Even if you found or wrote a function implementing a proper two-sample Anderson-Darling or Kolmogorov-Smirnov test, you would still be left with a couple of problems:
Your samples (the data and the cyclic part estimated from the data) are not independent, and these tests assume independence.
Given your description, I assume there is some sort of time predictor involved. So even if the distributions would coincide, that does not mean they coincide at the same time-points, because comparing distributions collapses over the time.

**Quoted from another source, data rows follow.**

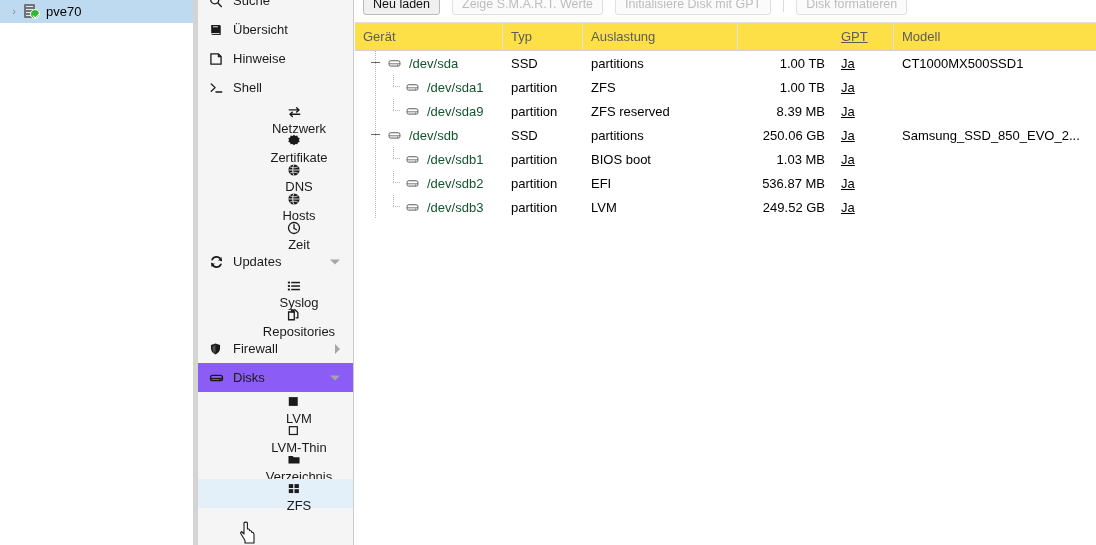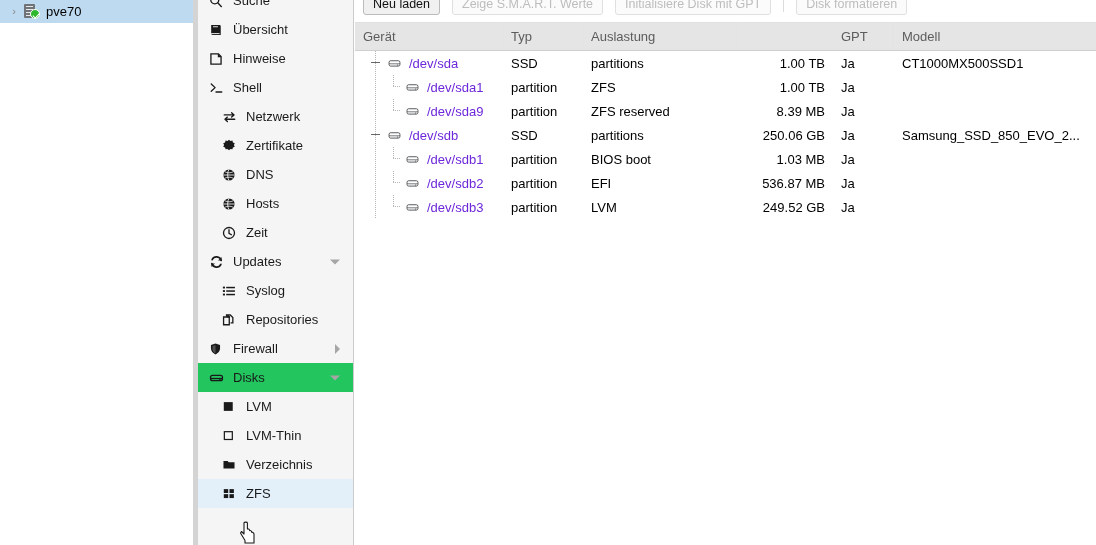--- a/index.html
+++ b/index.html
@@ -174,7 +174,7 @@
     height: 29px;
     border-top: 1px solid #e0e0e0;
     border-bottom: 1px solid #d0d0d0;
-    background: #e5e5e5;
+    background: #fde047;
   }
   .hc {
     display: flex; align-items: center;

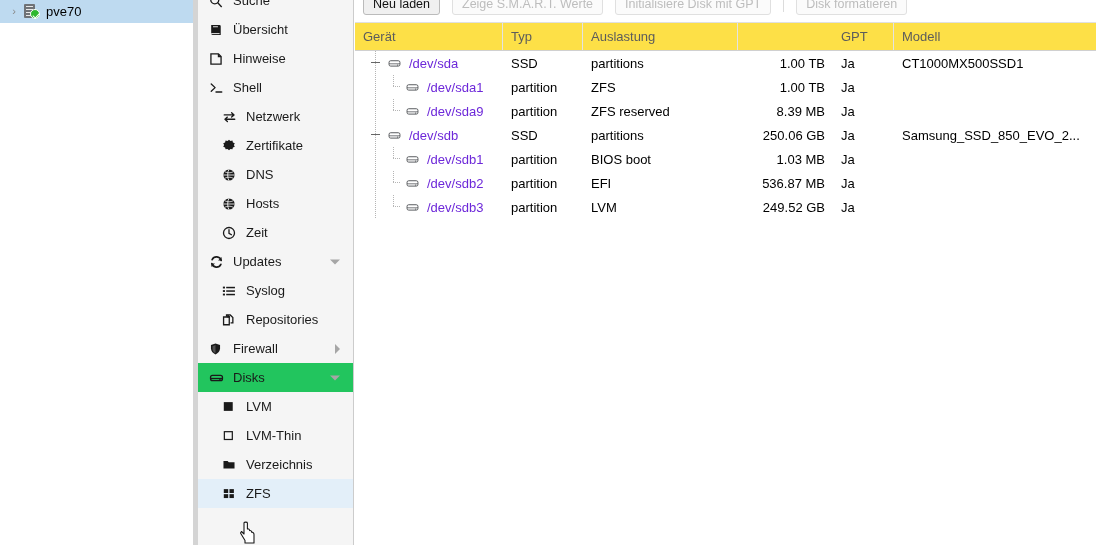--- a/index.html
+++ b/index.html
@@ -208,7 +208,7 @@
   .w-typ  { width: 80px;  flex: 0 0 80px;  }
   .w-use  { width: 155px; flex: 0 0 155px; }
   .w-size { width: 95px;  flex: 0 0 95px;  }
-  .w-gpt  { width: 61px;  flex: 0 0 61px;  }
+  .w-gpt  { width: 61px;  flex: 0 0 61px; text-decoration: underline;  }
   .w-mod  { width: 202px; flex: 0 0 202px; }
 
   

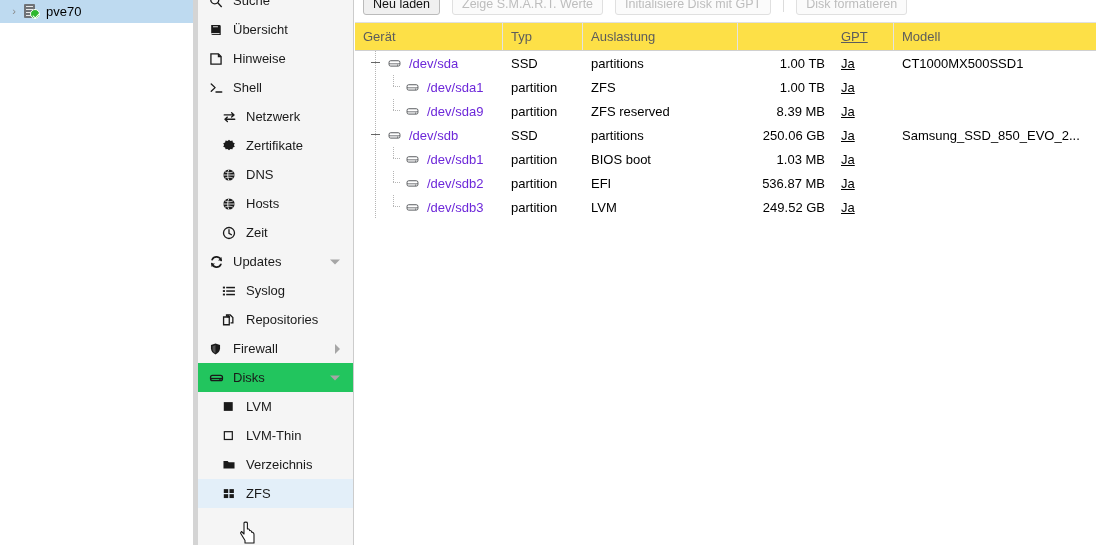--- a/index.html
+++ b/index.html
@@ -253,7 +253,7 @@
     display: flex; align-items: center; justify-content: center;
   }
   .disk-ico svg { display: block; }
-  .dev-name { color: #6d28d9; }
+  .dev-name { color: #14532d; }
 </style>
 </head>
 <body>

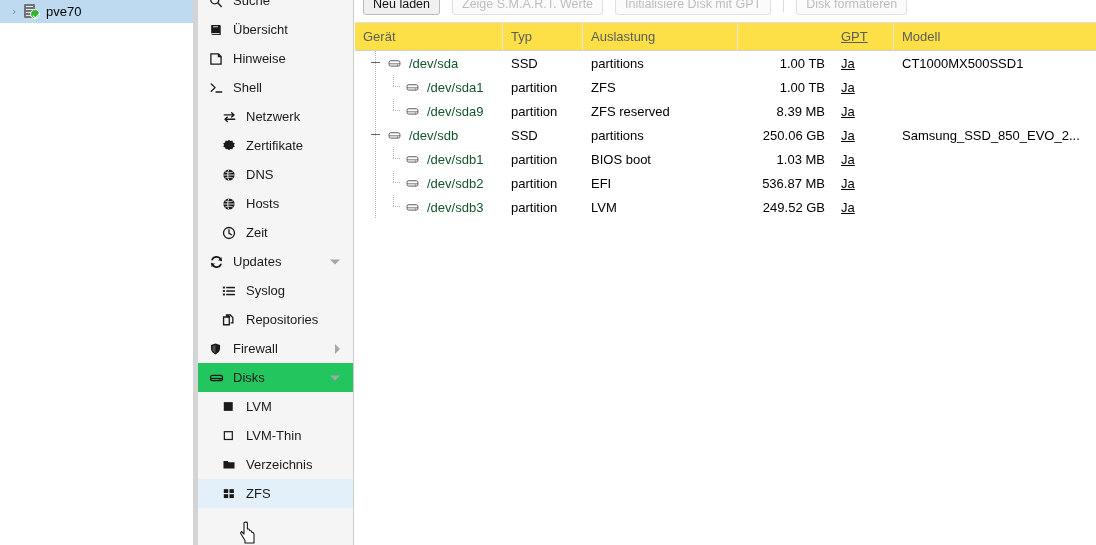--- a/index.html
+++ b/index.html
@@ -96,7 +96,7 @@
     white-space: nowrap;
   }
   .nav-item.lvl0 { padding-left: 11px; }
-  .nav-item.lvl1 { padding-left: 24px; }
+  .nav-item.lvl1 { padding-left: 42px; flex-direction: column; }
   .nav-item.selected { background: #22c55e; }
   .nav-item.hover    { background: #e3eff9; }
   .nav-ico {

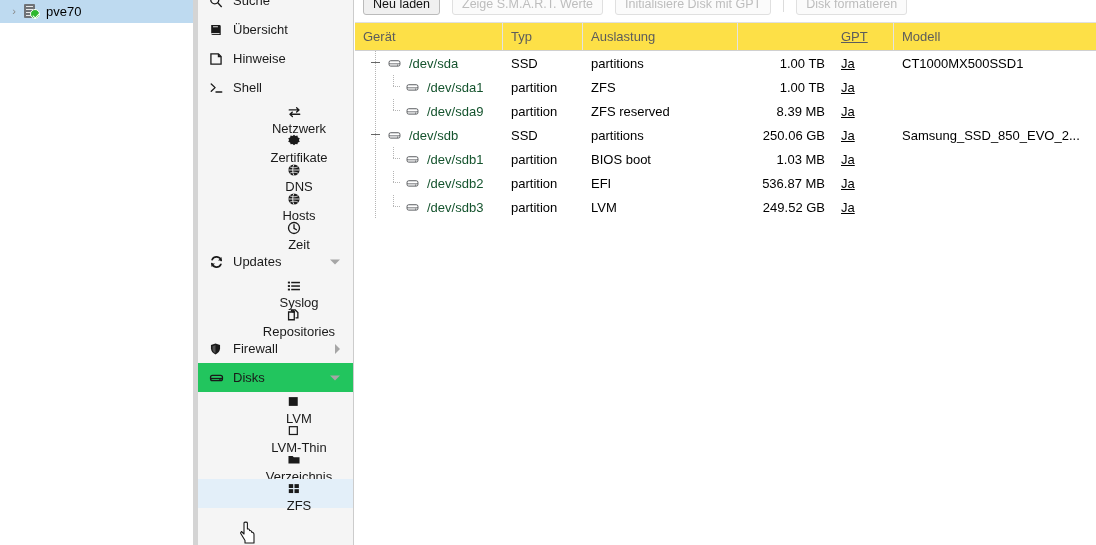--- a/index.html
+++ b/index.html
@@ -97,7 +97,7 @@
   }
   .nav-item.lvl0 { padding-left: 11px; }
   .nav-item.lvl1 { padding-left: 42px; flex-direction: column; }
-  .nav-item.selected { background: #22c55e; }
+  .nav-item.selected { background: #8b5cf6; }
   .nav-item.hover    { background: #e3eff9; }
   .nav-ico {
     width: 19px; flex: 0 0 19px;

The distribution of cyclic trend + error would not expected to be the same as the distribution of the cyclic trend alone. Suppose the trend is sin(t). Then it never will go above 1. Now add a normally distributed random error term with standard deviation 0.1 (small, so that the trend is dominant). Obviously you could get values well above 1.
We do not have enough information to figure out the proper thing to do, and it is not really a programming question anyway. Look up time series theory - separating cyclic components is a major topic there. But many reasonable analyses will probably be based on the residuals: (observed value - predicted from cyclic component). You will still have to be careful about auto-correlation and other complexities, but at least it will be a move in the right direction.